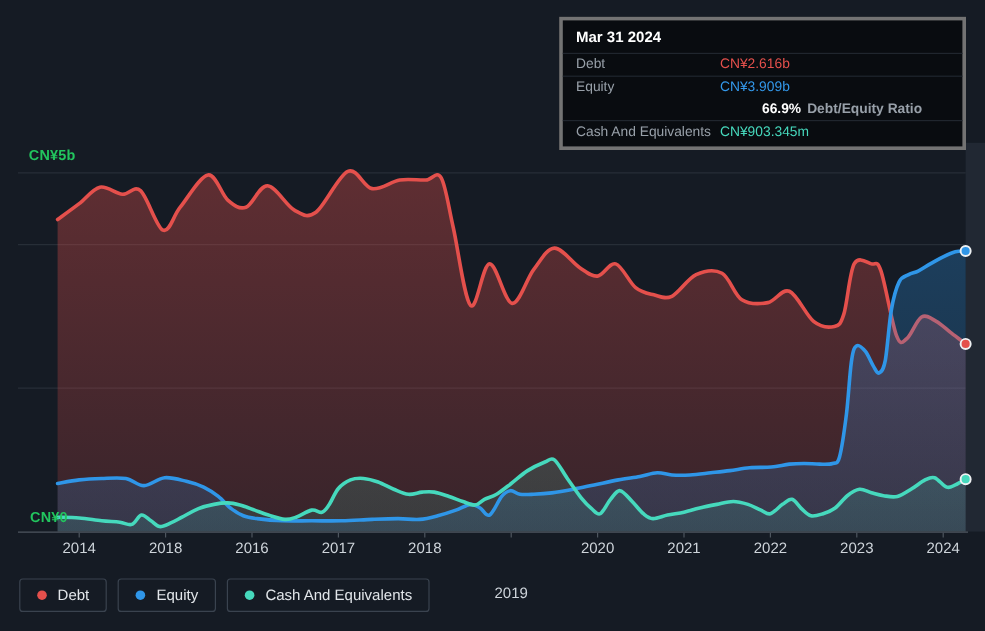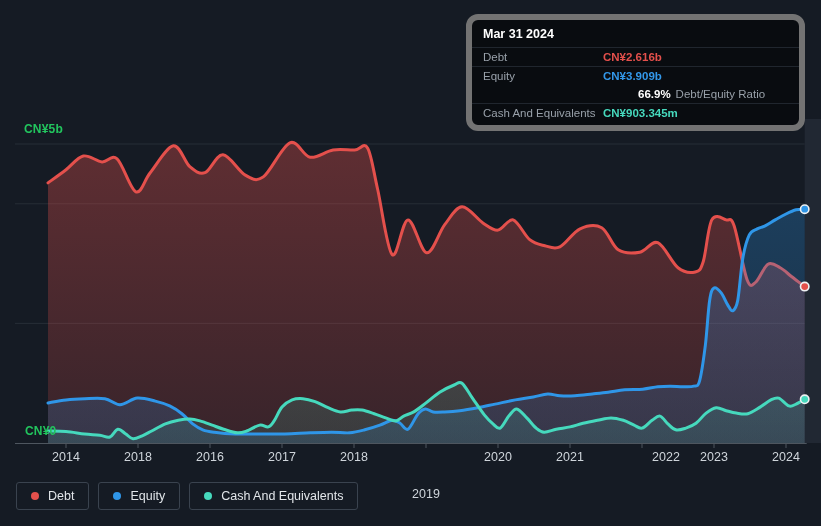--- a/index.html
+++ b/index.html
@@ -5,30 +5,30 @@
   html,body{margin:0;padding:0;background:#151b24;}
   .stage{position:relative;width:821px;height:526px;overflow:hidden;background:#151b24;
          font-family:"Liberation Sans",sans-serif;}
   #chart-svg{position:absolute;left:0;top:0;display:block;}
   .y-label{position:absolute;color:#22c55e;font-size:12px;font-weight:700;letter-spacing:.2px;}
   .y-label.top{left:24px;top:122px;}
   .y-label.bottom{left:25px;top:424px;}
   .x-label{position:absolute;top:450px;transform:translateX(-50%);
            color:#cfd5db;font-size:12.5px;}
   .tooltip{position:absolute;left:466px;top:14px;width:339px;box-sizing:border-box;
-           background:#090c10;border:6px solid #737373;border-radius:12px;z-index:5;}
+           background:#090c10;border:3px solid #737373;border-radius:0;z-index:5;}
   .tt-title{padding:7px 11px 6px;font-size:12.5px;font-weight:700;color:#ffffff;
             border-bottom:1px solid #20262e;}
   .tt-row{display:flex;align-items:center;height:18px;font-size:11.5px;}
   .tt-row.sep{border-bottom:1px solid #20262e;}
   .tt-row .lbl{width:120px;padding-left:11px;color:#98a0a9;flex:none;}
-  .tt-row .val{font-weight:700;}
+  .tt-row .val{font-weight:400;}
   .val.debt{color:#e4504c;} .val.equity{color:#3398ea;} .val.cash{color:#46d9bd;}
   .tt-row .pct{font-weight:700;color:#ffffff;margin-right:5px;margin-left:35px;}
-  .tt-row .rest{color:#98a0a9;font-weight:400;}
+  .tt-row .rest{color:#98a0a9;font-weight:700;}
   .tooltip .pad-bottom{height:3px;}
   .legend{position:absolute;left:16px;top:482px;display:flex;gap:9px;}
   .chip{display:flex;align-items:center;gap:9px;height:26px;padding:0 14px;
         border:1px solid #3a434f;border-radius:3px;color:#e2e6ea;font-size:12.5px;
         background:transparent;cursor:pointer;}
   .dot{width:8px;height:8px;border-radius:50%;flex:none;}
 </style>
 </head>
 <body>
 
@@ -85,21 +85,21 @@
 
   <div id="x-labels">
       <div class="x-label" style="left: 66px; text-align: right;">2014</div>
       <div class="x-label" style="left: 138px;">2018</div>
       <div class="x-label" style="left: 210px;">2016</div>
       <div class="x-label" style="left: 282px;">2017</div>
       <div class="x-label" style="left: 354px;">2018</div>
       <div class="x-label" style="left: 426px; margin-top: 37px;">2019</div>
       <div class="x-label" style="left: 498px;">2020</div>
       <div class="x-label" style="left: 570px;">2021</div>
-      <div class="x-label" style="left: 666px;">2022</div>
+      <div class="x-label" style="left: 642px;">2022</div>
       <div class="x-label" style="left: 714px;">2023</div>
       <div class="x-label" style="left: 786px;">2024</div>
     </div>
 
   <div class="tooltip">
     <div class="tt-title">Mar 31 2024</div>
     <div class="tt-row sep">
       <span class="lbl">Debt</span>
       <span class="val debt">CN¥2.616b</span>
     </div>

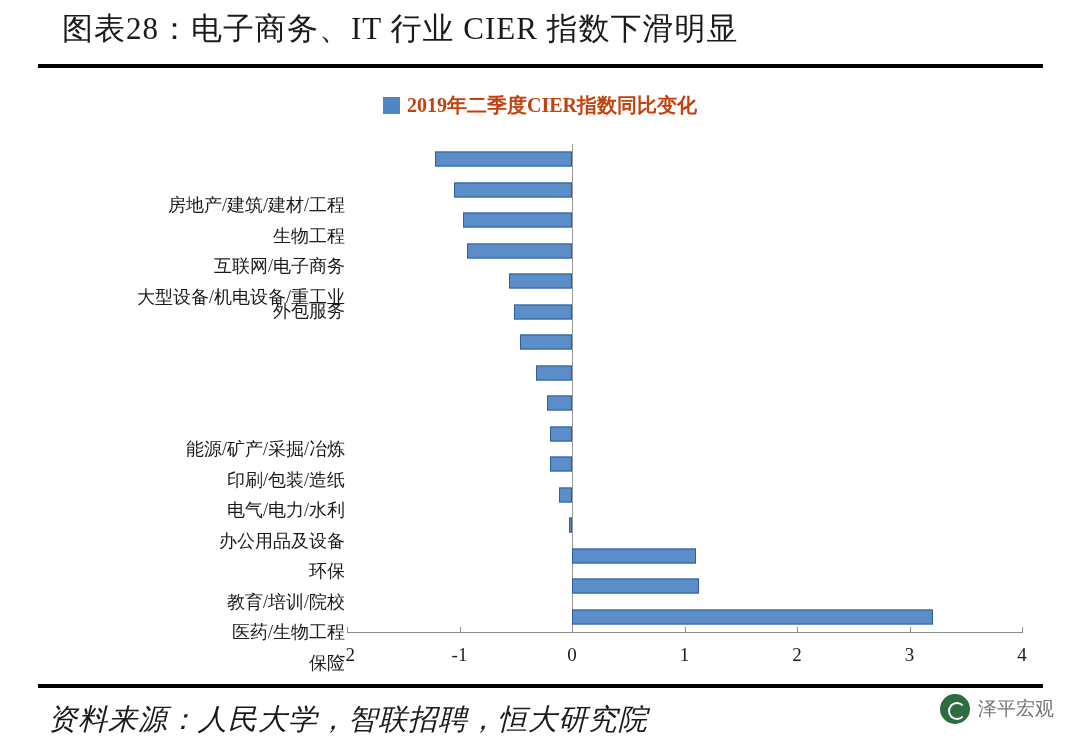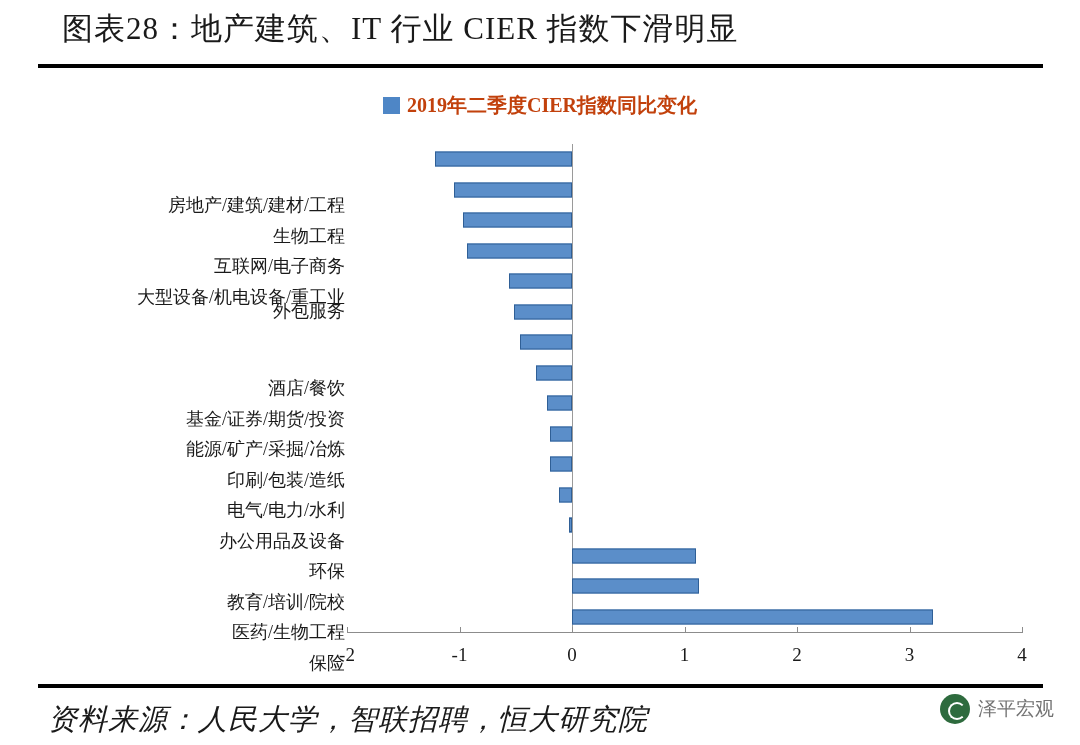--- a/index.html
+++ b/index.html
@@ -191,40 +191,38 @@
     font-size: 19px;
     color: #737373;
     font-family: "Liberation Serif", serif;
     white-space: nowrap;
   }
 </style>
 </head>
 <body>
 
 <div id="title-area">
-  <div id="figure-title">图表28：地产建筑、IT 行业 CIER 指数下滑明显</div>
+  <div id="figure-title">图表28：电子商务、IT 行业 CIER 指数下滑明显</div>
   <div class="rule-top"></div>
 </div>
 
 <div id="legend">
   <div id="legend-inner">
     <span id="legend-swatch"></span>
     <span id="legend-label">2019年二季度CIER指数同比变化</span>
   </div>
 </div>
 
 <div id="plot-wrap">
   <div id="cat-labels">
       <div class="cat-label" style="top: 15.25px;">房地产/建筑/建材/工程</div>
       <div class="cat-label" style="top: 45.75px;">生物工程</div>
       <div class="cat-label" style="top: 76.25px;">互联网/电子商务</div>
       <div class="cat-label" style="top: 106.75px;">大型设备/机电设备/重工业</div>
       <div class="cat-label" style="top: 121px;">外包服务</div>
-      <div class="cat-label" style="top: 198.25px;">酒店/餐饮</div>
-      <div class="cat-label" style="top: 228.75px;">基金/证券/期货/投资</div>
       <div class="cat-label" style="top: 259.25px;">能源/矿产/采掘/冶炼</div>
       <div class="cat-label" style="top: 289.75px;">印刷/包装/造纸</div>
       <div class="cat-label" style="top: 320.25px;">电气/电力/水利</div>
       <div class="cat-label" style="top: 350.75px;">办公用品及设备</div>
       <div class="cat-label" style="top: 381.25px;">环保</div>
       <div class="cat-label" style="top: 411.75px;">教育/培训/院校</div>
       <div class="cat-label" style="top: 442.25px;">医药/生物工程</div>
       <div class="cat-label" style="top: 472.75px;">保险</div>
     </div>
   <div id="plot-area">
══════════════════════════════
- Instructions for the task: Filter the entries above down to the lines that hold the word "bottom", and copy those lines.

- Exercise output:
   .y-label.bottom{left:25px;top:424px;}
             border-bottom:1px solid #20262e;}
   .tt-row.sep{border-bottom:1px solid #20262e;}
   .tooltip .pad-bottom{height:3px;}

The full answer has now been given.